Quero alertar para o quanto essa infecção é agressiva em muitos caso e o quanto ela é contagiosa, mesmo que tomemos as precauções.

O hospital em que meu pai estava não era público, sendo um dos melhores hospitais da região. Não culpo nenhum agente de saúde, pois via o quanto eles eram cuidadosos e diligentes. Agradeço-os até, pela dedicação com que vinham tratando meu pai e me compadeço deles, pois estão na linha de frente, tentando refrear esta doença, além de se colocarem constantemente em risco. Mesmo assim, o coronavírus levou meu pai e ele entrou para as estatísticas de meu estado.

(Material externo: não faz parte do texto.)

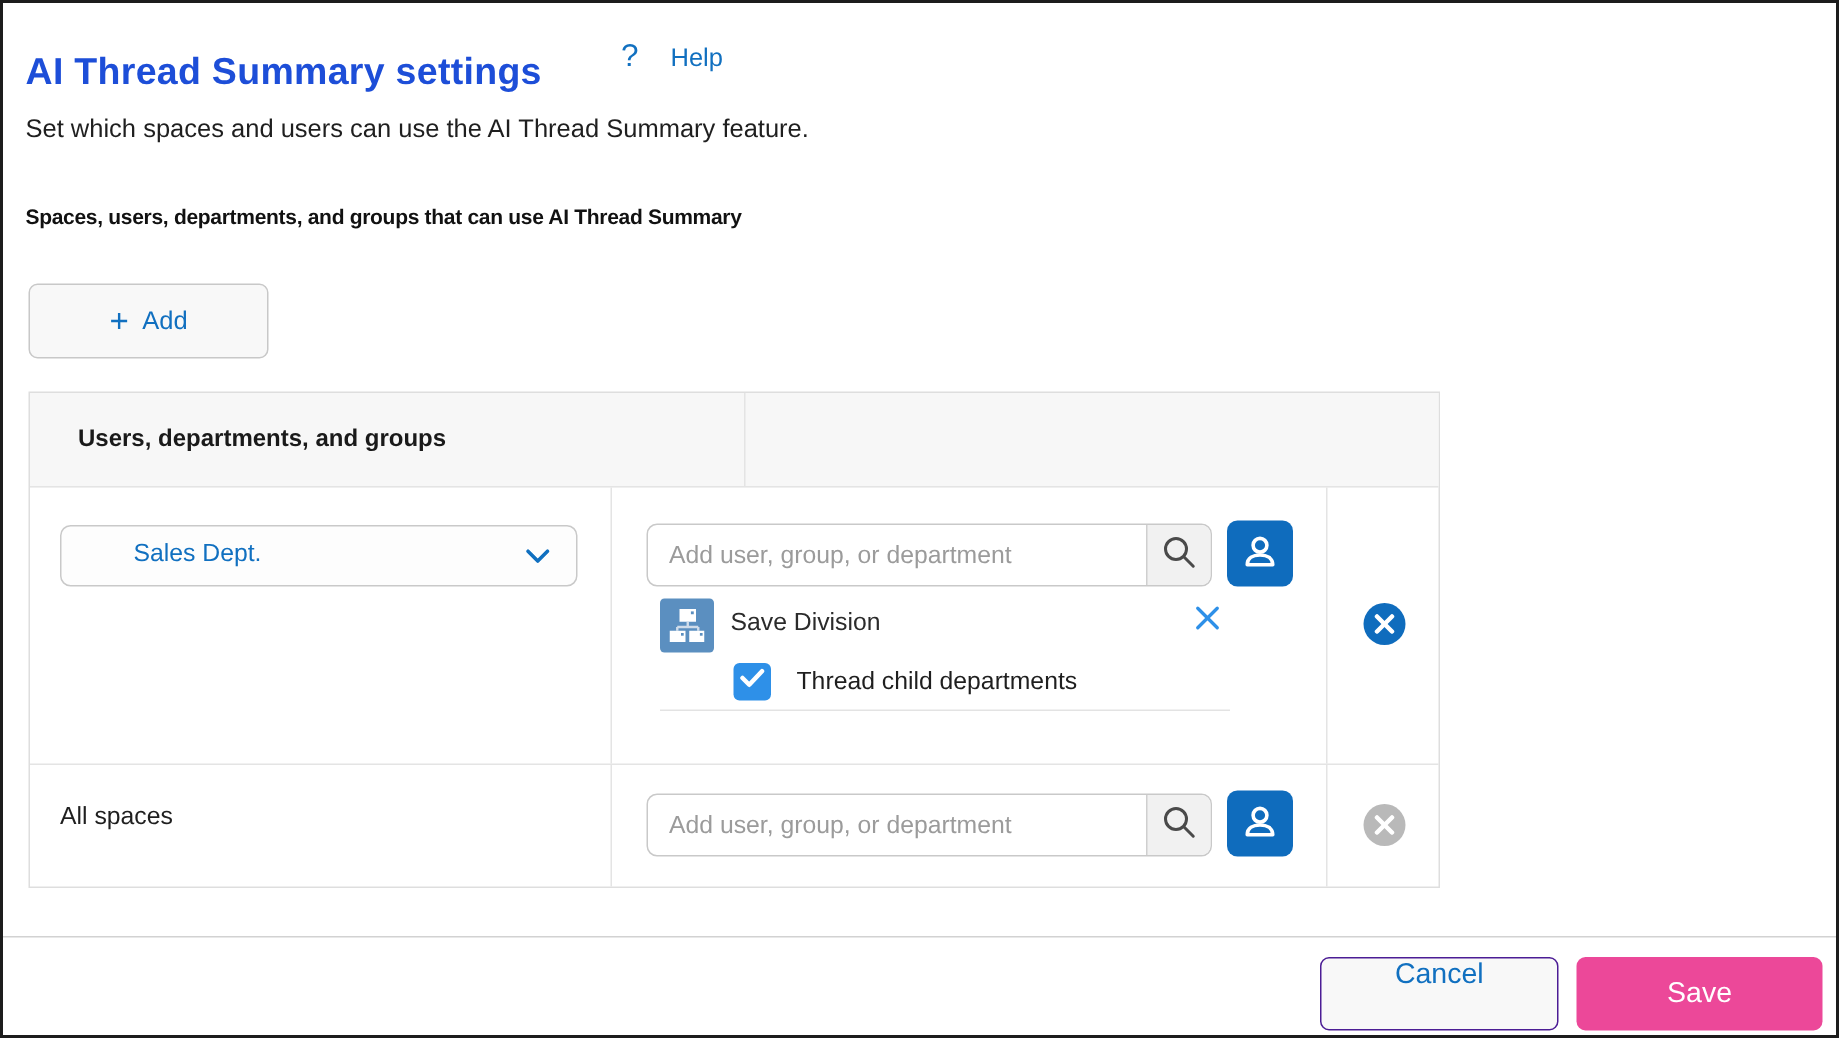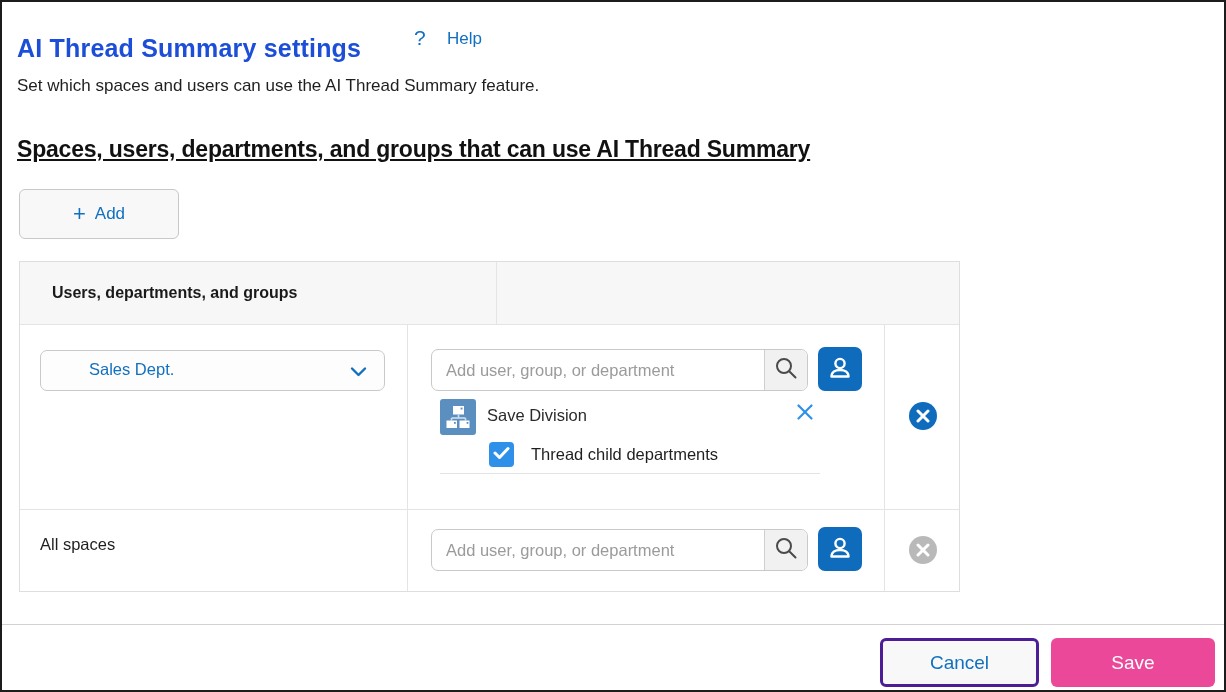--- a/index.html
+++ b/index.html
@@ -16,21 +16,21 @@
     background: #ffffff;
     overflow: hidden;
   }
   .abs { position: absolute; }
 
   
   .page-title { left: 15px; top: 32px; font-size: 25px; font-weight: bold; color: #1d4ed8; letter-spacing: 0.2px; }
   .help-q { left: 412px; top: 24px; font-size: 21px; color: #1170c0; cursor: pointer; }
   .help-link { left: 445px; top: 27px; font-size: 17px; color: #1170c0; text-decoration: none; cursor: pointer; }
   .subtitle { left: 15px; top: 74px; font-size: 17px; color: #1f1f1f; }
-  .section-heading { left: 15px; top: 134px; font-size: 23px; font-weight: bold; color: #111; letter-spacing: -0.2px; text-decoration: underline; }
+  .section-heading { left: 15px; top: 134px; font-size: 14px; font-weight: bold; color: #111; letter-spacing: -0.2px; }
 
   
   .add-btn {
     left: 17px; top: 187px; width: 160px; height: 50px;
     background: #f8f8f8; border: 1px solid #c8c8c8; border-radius: 6px;
     display: flex; align-items: center; justify-content: center; gap: 9px;
     color: #1170c0; font-size: 17px; cursor: pointer;
   }
 
   
@@ -111,23 +111,23 @@
     position: absolute; width: 28px; height: 28px; border-radius: 50%;
     display: flex; align-items: center; justify-content: center; cursor: pointer; border: none;
   }
   .rc-blue { background: #0f6cbd; left: 24px; top: 77px; }
   .rc-gray { background: #b9b9b9; left: 24px; top: 26px; cursor: default; }
 
   
   .footer-divider { left: 0; top: 622px; width: 1222px; height: 1px; background: #d2d2d2; }
   .cancel-btn {
     left: 878px; top: 636px; width: 159px; height: 49px;
-    background: #f8f8f8; border: 3px solid #4c1d95; border-radius: 6px;
+    background: #f8f8f8; border: 1px solid #4c1d95; border-radius: 6px;
     color: #1170c0; font-size: 19px; font-family: inherit;
-    display: flex; align-items: center; justify-content: center; cursor: pointer;
+    display: flex; justify-content: center; cursor: pointer;
   }
   .save-btn {
     left: 1049px; top: 636px; width: 164px; height: 49px;
     background: #ec4899; border: none; border-radius: 6px;
     color: #ffffff; font-size: 19px; font-family: inherit;
     display: flex; align-items: center; justify-content: center; cursor: pointer;
   }
 </style>
 </head>
 <body>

Não pude velar o corpo de meu pai e nem pude vê-lo nos dias que sucederam a descoberta do contágio. Não pude me despedir em vida e na morte, só pude me aproximar do caixão, após terem baixado na cova. Esse é o protocolo de segurança para quem falece em decorrência do coronavírus. Não contesto o protocolo. É para a segurança de quem está vivo e saudável.

Vi os coveiros ao longe, levar o caixão e baixá-lo. Todos paramentados com roupas de segurança viral, dos pés à cabeça, para se protegerem.  

Somente relato essa questão para que saibam o quanto é sofrido para quem fica, vendo seus entes queridos partirem deste plano, sem que possamos ao menos nos despedir. É uma dor imensa. Uma sensação de impotência e desalento. Um vazio.

Por isso peço encarecidamente: Cuidem-se! Senão por vocês, pelos que estão ao redor de vocês, independente da opinião que tenham sobre essa terrível doença. Respeitem quem tem uma opinião diferente, mesmo que acreditem que o melhor e retornar à vida normal. Isso é democrático. Auxiliem quem está próximo a vocês e se encontra em dificuldades. Se é você que está em dificuldades, peça auxílio, a quem possa ajudar, para passar por essa era de obscuridade, mas se cuidem e cuidem dos seus. 

Hoje vivo não só a dor da perda, mas também, a preocupação. No dia que meu pai faria um pequeno procedimento, uma de minhas irmãs, que amo muito, saiu da quarentena que fazia, para ir ao hospital liberar documentos do plano de saúde. Neste mesmo dia saiu o resultado da contra-prova do exame de coronavírus de meu pai, no que foi suspenso imediatamente o procedimento. Hoje, ela está em casa, há quatro dias dentro do quarto, isolada até mesmo de seu marido e filho, pois dias depois, começou a apresentar sintomas de febre, dores pelo corpo e outros sintomas. Só falo com ela por vídeo. Ela nem pôde sair para o enterro de nosso pai.

Esta realidade está me marcando, além do que imaginava.

Talvez não queiram saber disso tudo que vos falo, porém, senti a necessidade de compartilhar. 

Enfim, peço somente que se cuidem e desculpas por não conseguir responder aos comentários anteriores. Não estaria de alma e somente respondendo por convenção. No dia de hoje, eu necessito somente de abraços. (Não literalmente. Emanações de amor, quis dizer).